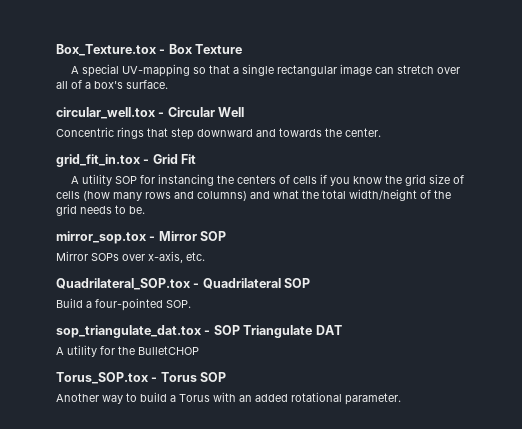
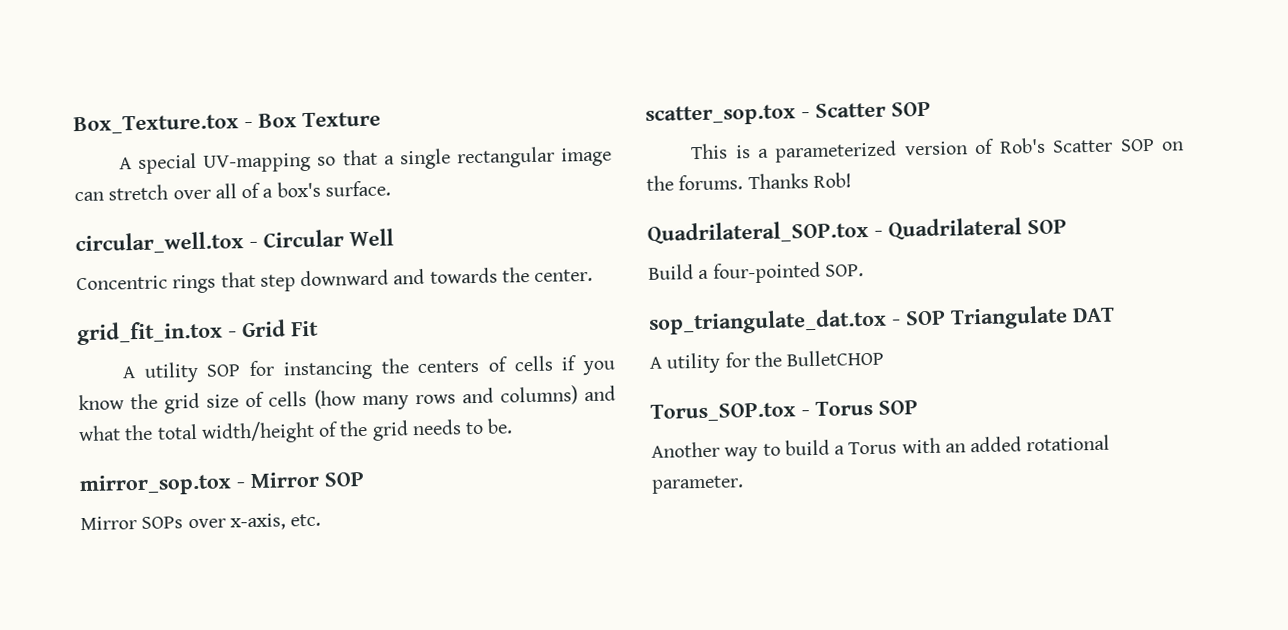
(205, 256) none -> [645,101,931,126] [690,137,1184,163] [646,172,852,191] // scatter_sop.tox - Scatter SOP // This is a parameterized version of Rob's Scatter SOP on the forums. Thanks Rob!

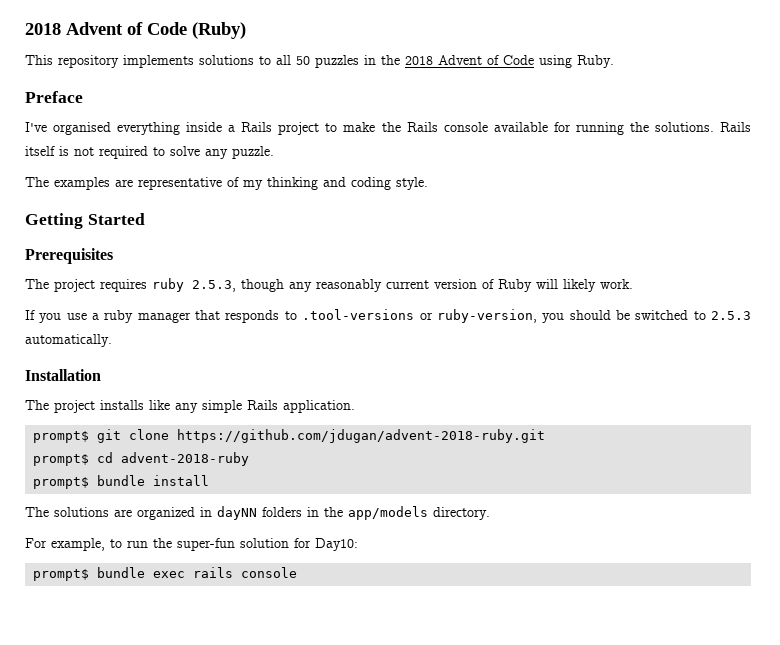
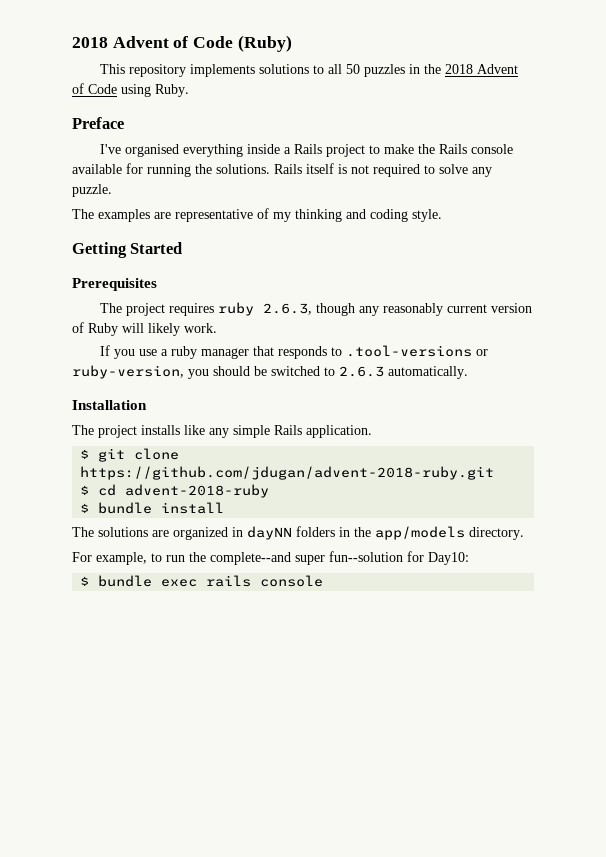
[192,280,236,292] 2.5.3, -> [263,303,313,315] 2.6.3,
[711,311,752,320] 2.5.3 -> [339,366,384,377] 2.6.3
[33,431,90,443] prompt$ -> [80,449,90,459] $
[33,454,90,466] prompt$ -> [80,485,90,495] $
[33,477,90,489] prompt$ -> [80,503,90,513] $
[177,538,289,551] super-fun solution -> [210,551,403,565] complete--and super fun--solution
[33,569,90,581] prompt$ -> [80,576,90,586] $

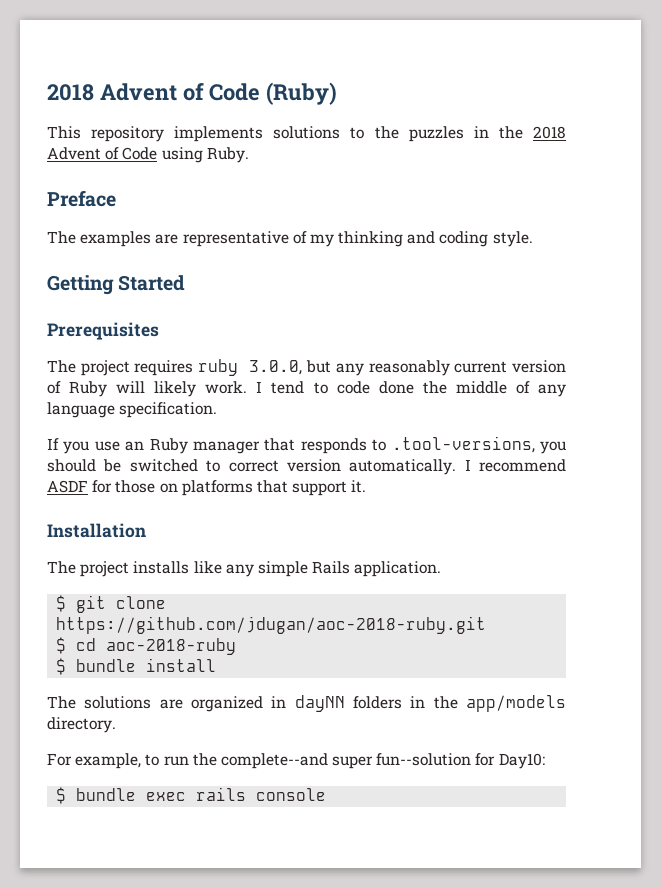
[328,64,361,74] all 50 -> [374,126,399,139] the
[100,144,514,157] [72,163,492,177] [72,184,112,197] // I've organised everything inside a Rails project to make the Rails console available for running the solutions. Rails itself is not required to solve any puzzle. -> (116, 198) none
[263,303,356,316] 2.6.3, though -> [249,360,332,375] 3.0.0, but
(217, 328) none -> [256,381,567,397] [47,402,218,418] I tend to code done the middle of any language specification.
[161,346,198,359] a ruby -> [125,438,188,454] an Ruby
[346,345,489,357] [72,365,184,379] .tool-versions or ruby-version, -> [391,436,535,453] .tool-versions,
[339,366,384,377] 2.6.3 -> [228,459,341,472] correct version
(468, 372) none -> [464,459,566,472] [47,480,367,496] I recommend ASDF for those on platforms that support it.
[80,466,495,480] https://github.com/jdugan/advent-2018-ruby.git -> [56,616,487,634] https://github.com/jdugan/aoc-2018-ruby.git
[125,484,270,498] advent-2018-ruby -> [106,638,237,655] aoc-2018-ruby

+ + +

* **WHAT THIS TASK INVOLVES**: Tell how many lines of the records above contain "prompt", replying with the number only.

* **OUTPUT**: 4